I recently had a question from a listener whose child has separation anxiety after the death of a caregiver. I did reach out to this family privately but I wanted to cover this on the podcast as well.

Before the most recent DSM update, PTSD was listed as an anxiety disorder but as the field has become more trauma informed, it is now listed as a trauma and stress-related disorder and anxiety is recognized as one of the symptoms. 

This shift recognizes that PTSD is not just a subset of anxiety and in fact anxiety is an adjunct of PTSD. The new diagnosis recognizes that the most pressing concern is to address the trauma. The anxiety may drive the behavior that inspires the intervention, That is, the child may be displaying separation anxiety and that’s the reason the family is seeking help but the underlying reason behind the anxiety is the trauma of losing a family member.

Let’s talk a little bit about trauma. It’s a word we use a lot and not always correctly. The DSM defines trauma as “actual or threatened death, serious injury or sexual violence.” You can see that’s extremely limited and doesn’t include the way we use trauma even in the therapy field. In the therapy field, we include broader upsetting or disturbing events so we might call a divorce a trauma or being fired from a job. Technically, per the DSM diagnosis, these would not be trauma although they would certainly be upsetting and deserve attention and care.

Now I personally have no interest in gatekeeping the word “trauma.” If someone tells me an experience was traumatizing for them, I’m not going to say, “Well, technically I don’t think you can claim that term” instead I’m going to offer support, right? But when it comes to figuring out what to do next and how to treat or address a situation, we do need to be clear about what is traumatic and what is not.

I mention this because I’ve talked to many parents of anxious children who are using the term “traumatized” to describe their child’s experience and this is making it difficult for the parents to address the anxiety. They are understandably concerned that pulling back from the Parenting Pitfalls and exposing their child to the things that make them anxious will further traumatize their child. They are confusing upset with trauma. And I think we need to be very clear that being upset is very different than being traumatized.

Let’s go back to that DSM definition of “actual or threatened death, serious injury or sexual violence.” The key here is threatened, which means that even if we weren’t in danger, we believe we were. Truly believed. This is a big concern about active shooter drills in schools. If children aren’t aware that it’s a drill, this can absolutely be traumatizing. 

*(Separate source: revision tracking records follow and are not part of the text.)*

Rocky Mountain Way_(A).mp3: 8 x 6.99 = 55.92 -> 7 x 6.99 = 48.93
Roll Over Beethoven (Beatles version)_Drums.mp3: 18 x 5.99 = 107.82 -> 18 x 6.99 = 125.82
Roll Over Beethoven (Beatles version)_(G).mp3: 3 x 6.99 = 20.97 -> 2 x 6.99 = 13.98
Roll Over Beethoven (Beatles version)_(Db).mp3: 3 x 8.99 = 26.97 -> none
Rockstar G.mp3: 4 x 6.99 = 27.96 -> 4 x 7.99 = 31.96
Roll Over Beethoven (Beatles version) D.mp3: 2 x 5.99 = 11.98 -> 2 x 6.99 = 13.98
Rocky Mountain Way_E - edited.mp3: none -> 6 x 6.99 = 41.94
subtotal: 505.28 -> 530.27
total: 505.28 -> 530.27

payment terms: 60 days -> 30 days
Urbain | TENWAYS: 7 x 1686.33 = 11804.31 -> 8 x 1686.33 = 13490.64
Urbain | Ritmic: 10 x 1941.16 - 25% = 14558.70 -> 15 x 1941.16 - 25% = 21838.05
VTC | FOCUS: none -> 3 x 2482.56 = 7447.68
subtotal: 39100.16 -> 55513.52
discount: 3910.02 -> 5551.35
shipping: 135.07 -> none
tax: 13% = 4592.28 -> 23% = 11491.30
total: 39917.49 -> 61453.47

Now we’ll talk about the symptoms of PTSD — that is, post traumatic stress disorder — in the current DSM for children 6 and under

For that diagnosis, the child must have been exposed to actual or threatened death, seriously injury or sexual violence either directly experiencing it, witnessing it happening to someone else, or learning that it did happen to a parent or caregiver. The DSM expressly states that this does NOT include media such was watching a violent movie or seeing an upsetting picture. Again, this is the DSM diagnosis and we are not saying that seeing a scary or violent movie would not be upsetting or disturbing. 

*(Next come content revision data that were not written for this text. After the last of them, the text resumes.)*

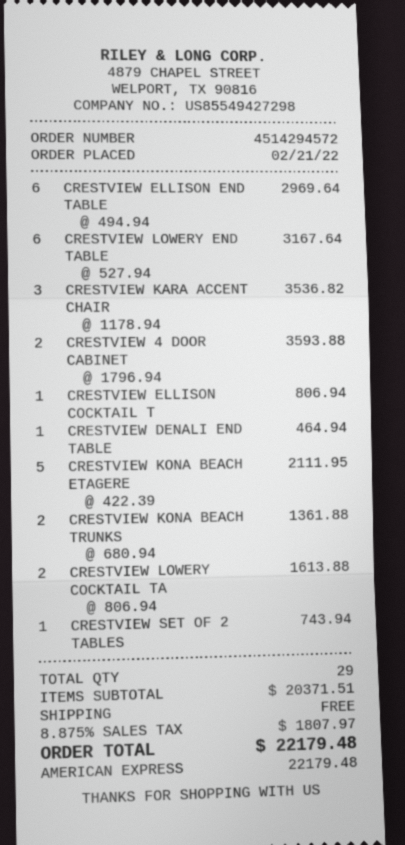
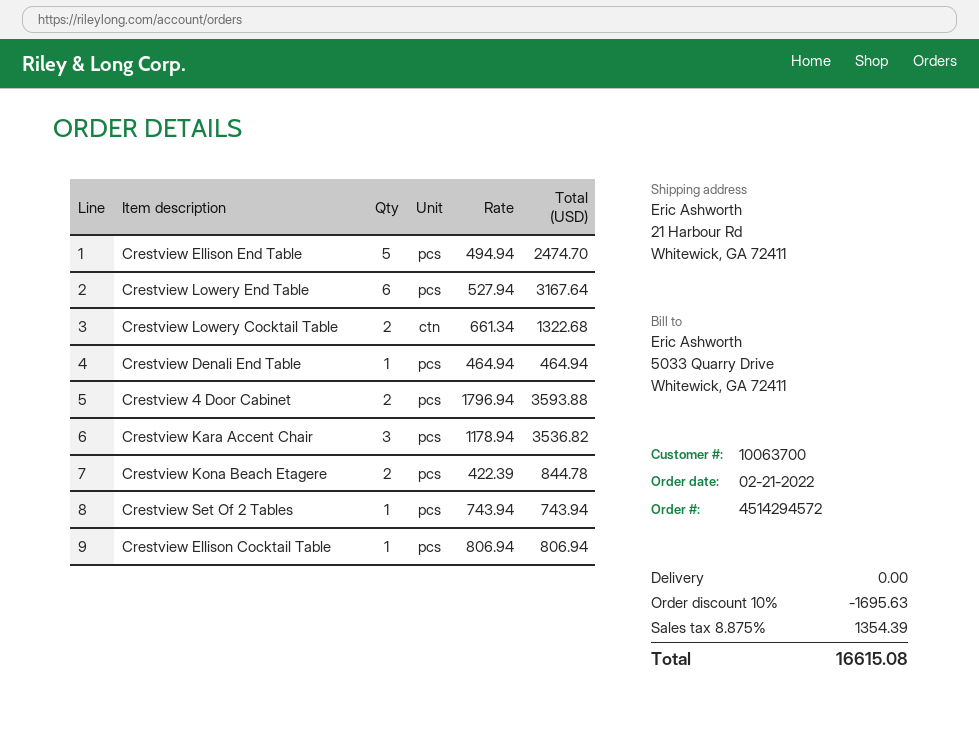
CRESTVIEW ELLISON END TABLE: 6 x 494.94 = 2969.64 -> 5 x 494.94 = 2474.70
CRESTVIEW KONA BEACH ETAGERE: 5 x 422.39 = 2111.95 -> 2 x 422.39 = 844.78
CRESTVIEW KONA BEACH TRUNKS: 2 x 680.94 = 1361.88 -> none
CRESTVIEW LOWERY COCKTAIL TA: 2 x 806.94 = 1613.88 -> 2 x 661.34 = 1322.68
discount: none -> 10% = 1695.63
tax: 8.875% = 1807.97 -> 8.875% = 1354.39
total: 22179.48 -> 16615.08

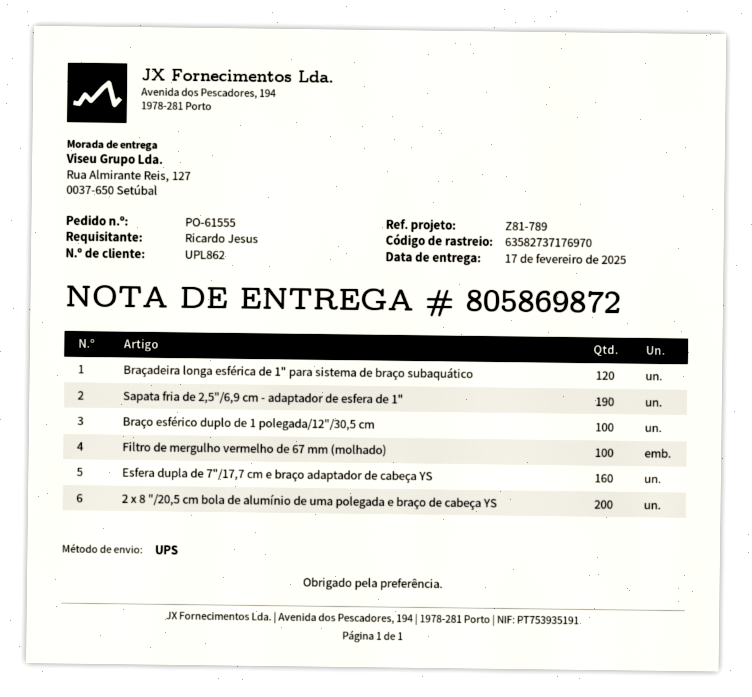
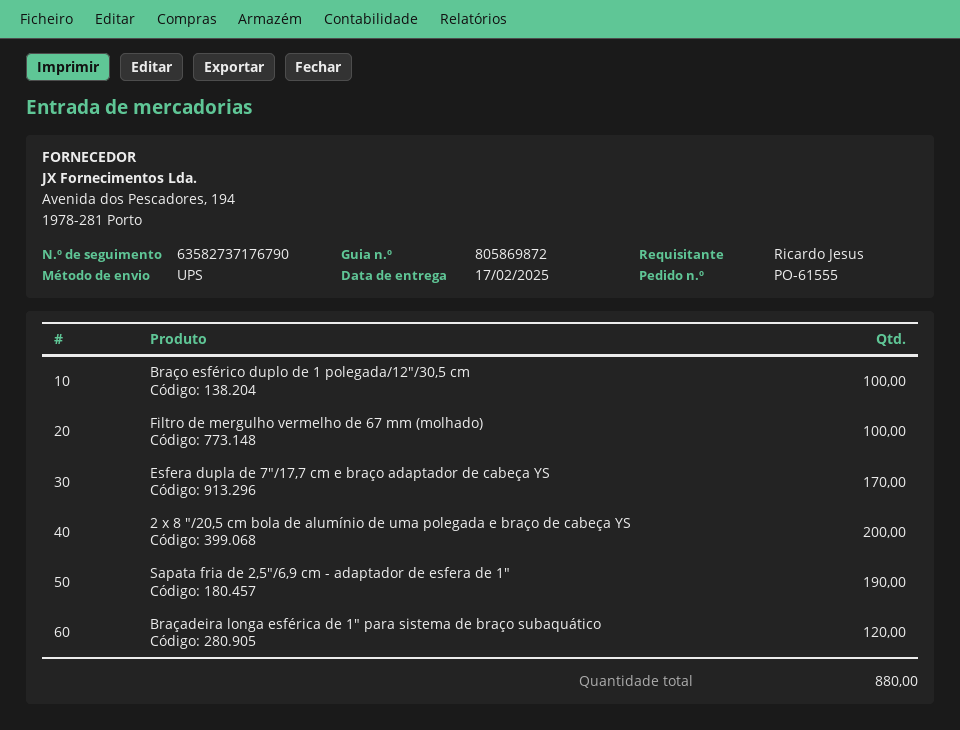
tracking number: 63582737176970 -> 63582737176790
Esfera dupla de 7"/17,7 cm e braço adaptador de cabeça YS: 160 -> 170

If the child has this exposure history, then we look at symptoms. These would include intrusive symptoms like:

—Distressing memories that reoccur (sometimes the child won’t seem upset but will play repetitively about the event). When I worked at a shelter, many of the children would act out the police coming to arrest someone in their house over and over again.

—nightmares or dreams about the event. This could be a child who wakes up crying because they’re dreaming about the person who died.

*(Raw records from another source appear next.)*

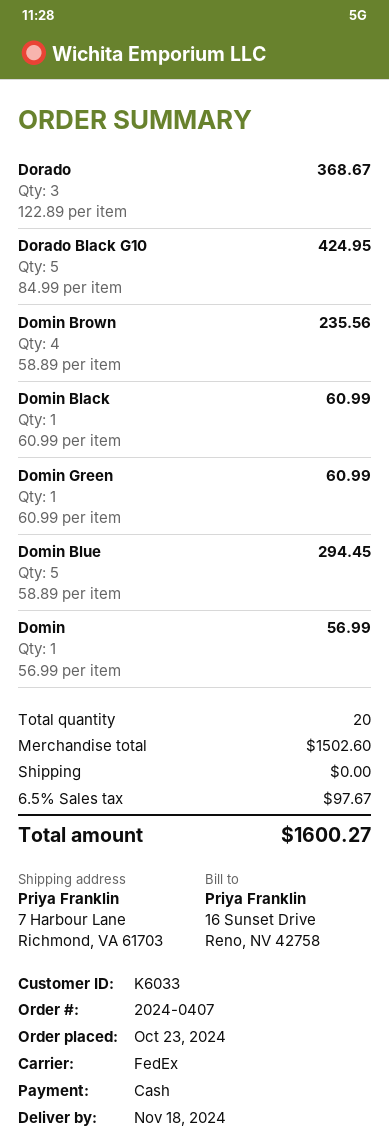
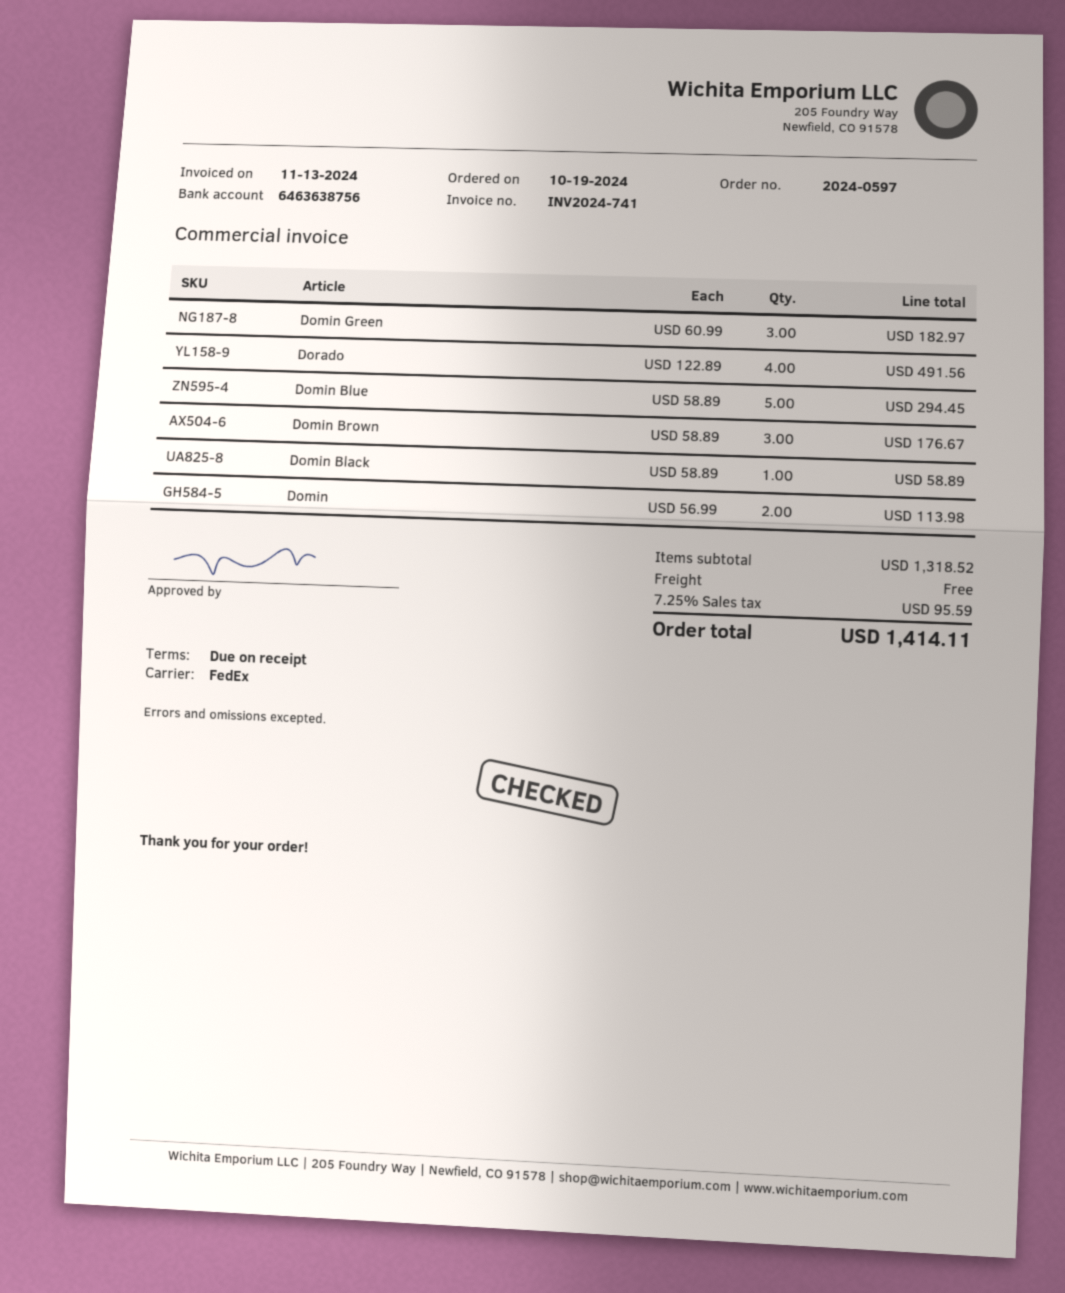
order number: 2024-0407 -> 2024-0597
order date: 2024-10-23 -> 2024-10-19
Dorado: 3 x 122.89 = 368.67 -> 4 x 122.89 = 491.56
Dorado Black G10: 5 x 84.99 = 424.95 -> none
Domin Brown: 4 x 58.89 = 235.56 -> 3 x 58.89 = 176.67
Domin Black: 1 x 60.99 = 60.99 -> 1 x 58.89 = 58.89
Domin Green: 1 x 60.99 = 60.99 -> 3 x 60.99 = 182.97
Domin: 1 x 56.99 = 56.99 -> 2 x 56.99 = 113.98
subtotal: 1502.60 -> 1318.52
tax: 6.5% = 97.67 -> 7.25% = 95.59
total: 1600.27 -> 1414.11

—Dissociative reactions, also called flashbacks, where children act as if the event is happening again, and again this can be expressed through play. 

—Distress when exposed to things that remind them of the event, like a child who gets upset driving through the intersection where they were in a car wreck,

And it would include symptoms of avoidance such as:

—Refusing to go into the room where that person died;

—Avoiding conversations about the trauma event.

—Disinterest in play or other activities that used to interest them;

—The presence of negative emotional rates like sadness or confusing or fear;

—Withdrawing socially;

—not being able to have fun.

Other symptoms might include:

—sleep disturbances;

—Irritability or anger so tantrums

—difficulty concentrating

—hypervigiliance, which is being super tuned in to the possibility of danger

—exaggerated startle response

You can see how this can be confused with anxiety since anxiety shares many of the symptoms. Sow hat’s the difference? The biggest difference is the presence of the traumatic event. 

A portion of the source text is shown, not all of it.